MF. : C’est à se demander comment c’est encore possible aujourd’hui. Nous ne sommes pas formés au post-partum pendant les études. Peut-être encore une preuve que la santé des femmes passe au second plan. D’ailleurs, j’ai proposé un cours sur ce sujet à la fac, j’attends toujours qu’ils me répondent… Ce sont des problématiques qui doivent évoluer urgemment. On parle de la natalité qui diminue, mais l’accompagnement des femmes est désastreux : 25% des femmes déclarent avoir subis des traitements inappropriés pour leur accouchement.

 

De la même manière, vous évoquez la condition des femmes ménopausées, mais de manière un peu paradoxale : entre surmédication et invisibilisation. Pouvez-vous nous en dire plus ? 

MF. :  C’est un questionnement qui parle d’un article que j’ai lu, qui disait qu’il y avait une surmédication de la ménopause. Sauf qu’en consultation, j’ai plutôt l’impression de voir l’inverse : soit les femmes n’osent pas en parler, soit elles sont un peu gênées et ont l’impression de ne pas être légitimes. J’ai bien conscience que mon expérience personnelle ne peut pas remplacer les études, mais j’ai quand même l’impression que ce sujet reste un tabou, même s’il se lève peu à peu, de manière non médicale, sur les réseaux sociaux.
Il faudrait que nous, médecins, nous nous en saisissions car c’est une question de société. Les femmes qui ne sont plus en âge de procréer – comme on aime les appeler – sont complètement invisibilisées. Cela pourrait commencer par ouvrir la porte aux patientes sur ce sujet-là : « Est-ce que ça va ? Est-ce que vous présentez des symptômes gênants ? » etc. Cela permettrait de montrer que les femmes sont légitimes à se plaindre de la ménopause, même si ce n’est pas une pathologie.

https://www.whatsupdoc-lemag.fr/article/dr-marie-villequier-pediatre-autrice-et-maman-endeuillee-il-y-des-epreuves-de-la-vie-qui

Enfin, votre livre évoque la lassitude du médecin et l’envie parfois de déplaquer d’Eulalie. C’est quelque chose qui vous a beaucoup traversé l’esprit ?

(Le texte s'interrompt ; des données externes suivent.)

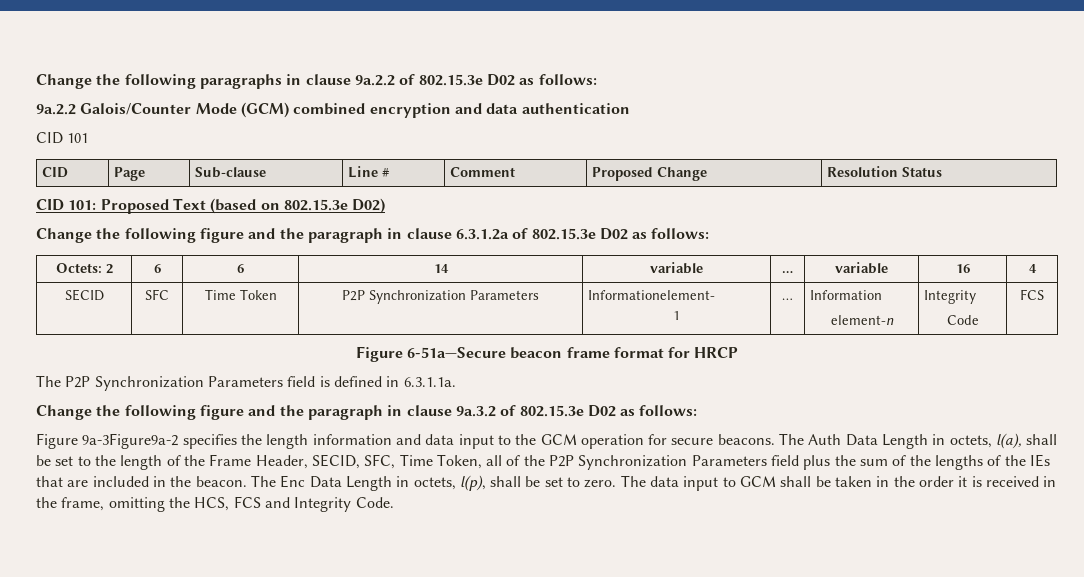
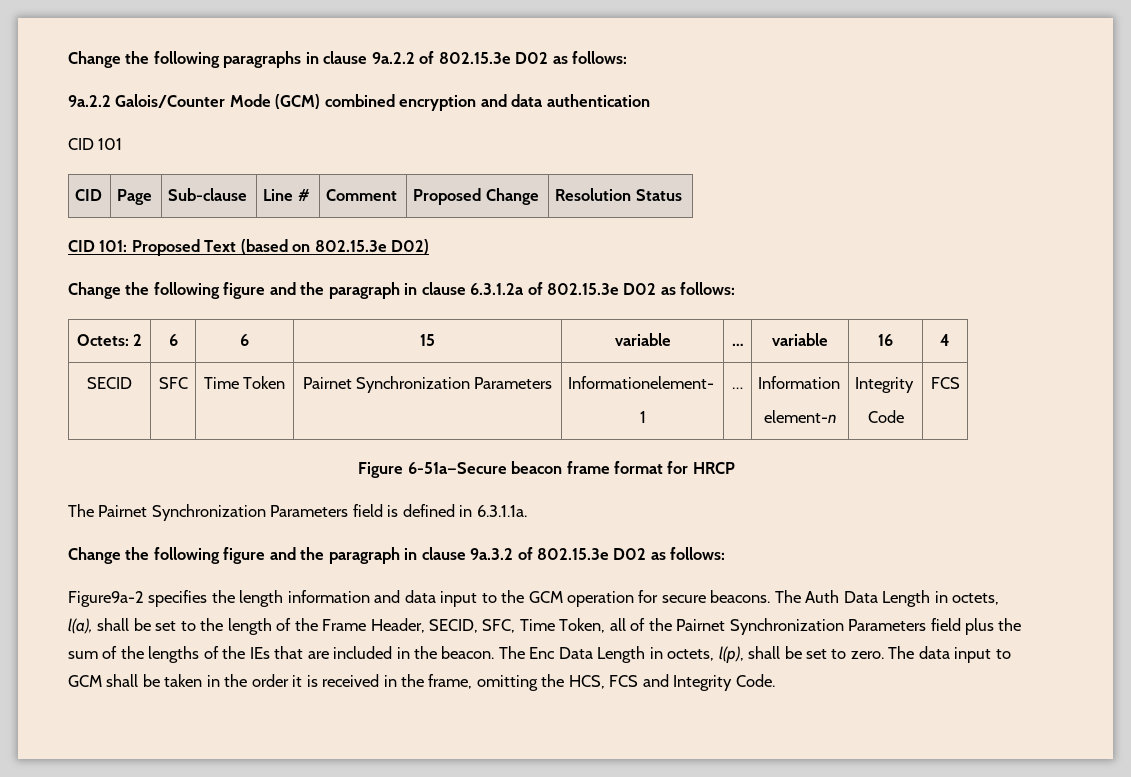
- Octets: 2 | 6 | 6 | 14 | variable | … | variable | 16 | 4
+ Octets: 2 | 6 | 6 | 15 | variable | … | variable | 16 | 4
- SECID | SFC | Time Token | P2P Synchronization Parameters | Informationelement-
+ SECID | SFC | Time Token | Pairnet Synchronization Parameters | Informationelement-
- The P2P Synchronization Parameters field is defined in 6.3.1.1a.
+ The Pairnet Synchronization Parameters field is defined in 6.3.1.1a.
- Figure 9a-3Figure9a-2 specifies the length information and data input to the GCM operation for secure beacons.
+ Figure9a-2 specifies the length information and data input to the GCM operation for secure beacons.
- The Auth Data Length in octets, l(a), shall be set to the length of the Frame Header, SECID, SFC, Time Token, all of the P2P Synchronization Parameters field plus the sum of the lengths of the IEs that are included in the beacon.
+ The Auth Data Length in octets, l(a), shall be set to the length of the Frame Header, SECID, SFC, Time Token, all of the Pairnet Synchronization Parameters field plus the sum of the lengths of the IEs that are included in the beacon.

MF. :  Étant remplaçante, je ne suis pas confrontée aux mêmes choses que mon personnage. Mais c’est quelque chose qui ressort beaucoup des médecins installés que je côtoie, qui croulent sous la paperasse, les difficultés, les indus de la sécu…
Je voulais mettre la lumière là-dessus car les médecins mettent beaucoup de cœur à soigner leurs patients, mais on passe notre temps à leur mettre des bâtons dans les roues. 
Me concernant, je sors de congé maternité. Est-ce que je vais reprendre le cabinet ? j’espère que oui, mais pour l’instant, je n’en suis pas sûre à 100%. Car entre la liberté d’installation qui est remise en question, les violences des patients envers les médecins, les exigences de plus en plus nombreuses, j’avoue que ça me freine un peu.